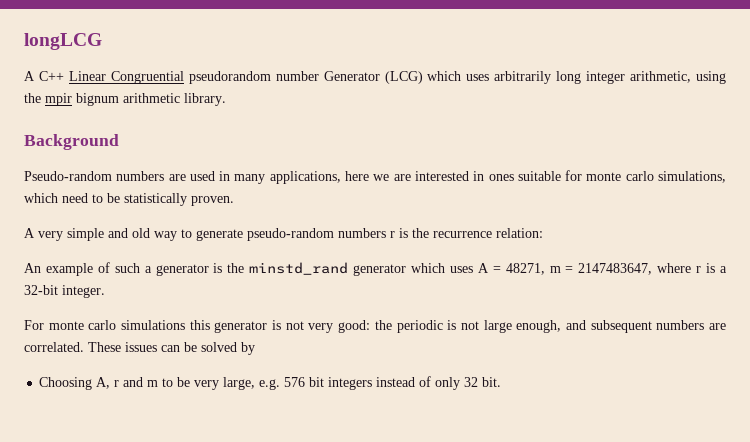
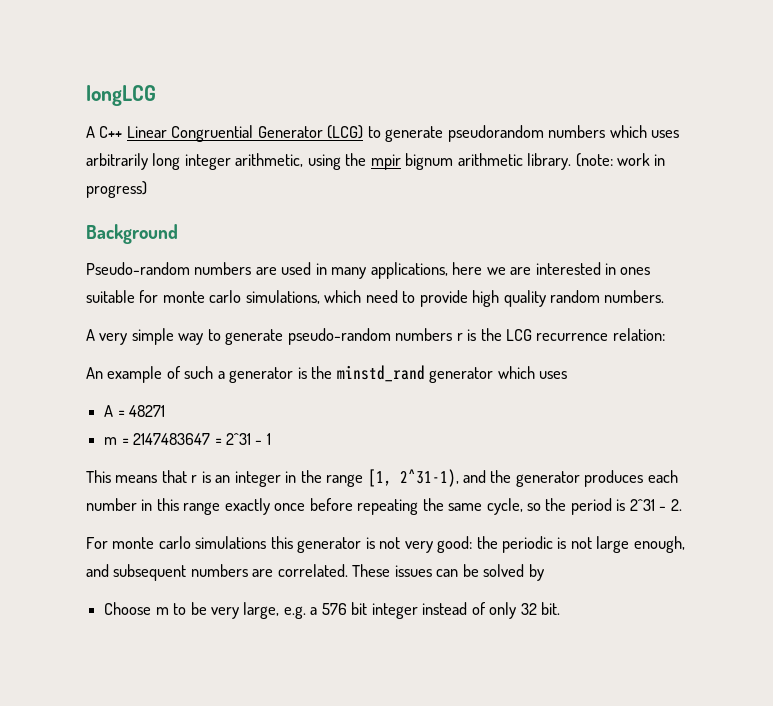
- A C++ Linear Congruential pseudorandom number Generator (LCG) which uses arbitrarily long integer arithmetic, using the mpir bignum arithmetic library.
+ A C++ Linear Congruential Generator (LCG) to generate pseudorandom numbers which uses arbitrarily long integer arithmetic, using the mpir bignum arithmetic library. (note: work in progress)
- Pseudo-random numbers are used in many applications, here we are interested in ones suitable for monte carlo simulations, which need to be statistically proven.
+ Pseudo-random numbers are used in many applications, here we are interested in ones suitable for monte carlo simulations, which need to provide high quality random numbers.
- A very simple and old way to generate pseudo-random numbers r is the recurrence relation:
+ A very simple way to generate pseudo-random numbers r is the LCG recurrence relation:
- An example of such a generator is the minstd_rand generator which uses A = 48271, m = 2147483647, where r is a 32-bit integer.
+ An example of such a generator is the minstd_rand generator which uses
+ A = 48271
+ m = 2147483647 = 2^31 - 1
+ This means that r is an integer in the range [1, 2^31-1), and the generator produces each number in this range exactly once before repeating the same cycle, so the period is 2^31 - 2.
- Choosing A, r and m to be very large, e.g. 576 bit integers instead of only 32 bit.
+ Choose m to be very large, e.g. a 576 bit integer instead of only 32 bit.

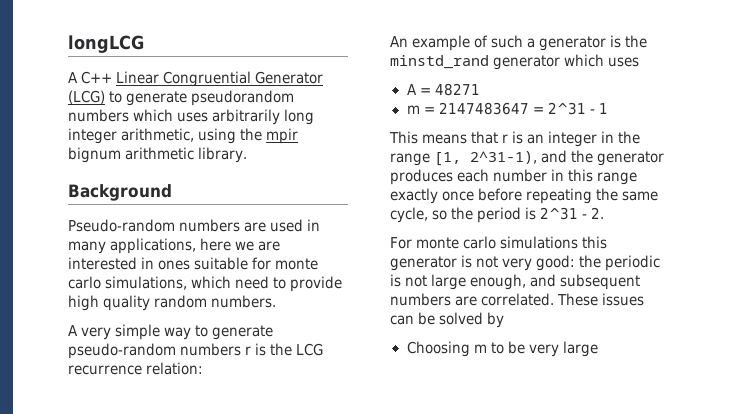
- (note: work in progress)
- Choose m to be very large, e.g. a 576 bit integer instead of only 32 bit.
+ Choosing m to be very large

________________________

▶ [What is required]:
The lines to extract from the data above begin with the line containing "very simple way" and end with the line containing "- Choosing A, r". Extract them exactly, including both.

▶ [Reply]:
+ A very simple way to generate pseudo-random numbers r is the LCG recurrence relation:
- An example of such a generator is the minstd_rand generator which uses A = 48271, m = 2147483647, where r is a 32-bit integer.
+ An example of such a generator is the minstd_rand generator which uses
+ A = 48271
+ m = 2147483647 = 2^31 - 1
+ This means that r is an integer in the range [1, 2^31-1), and the generator produces each number in this range exactly once before repeating the same cycle, so the period is 2^31 - 2.
- Choosing A, r and m to be very large, e.g. 576 bit integers instead of only 32 bit.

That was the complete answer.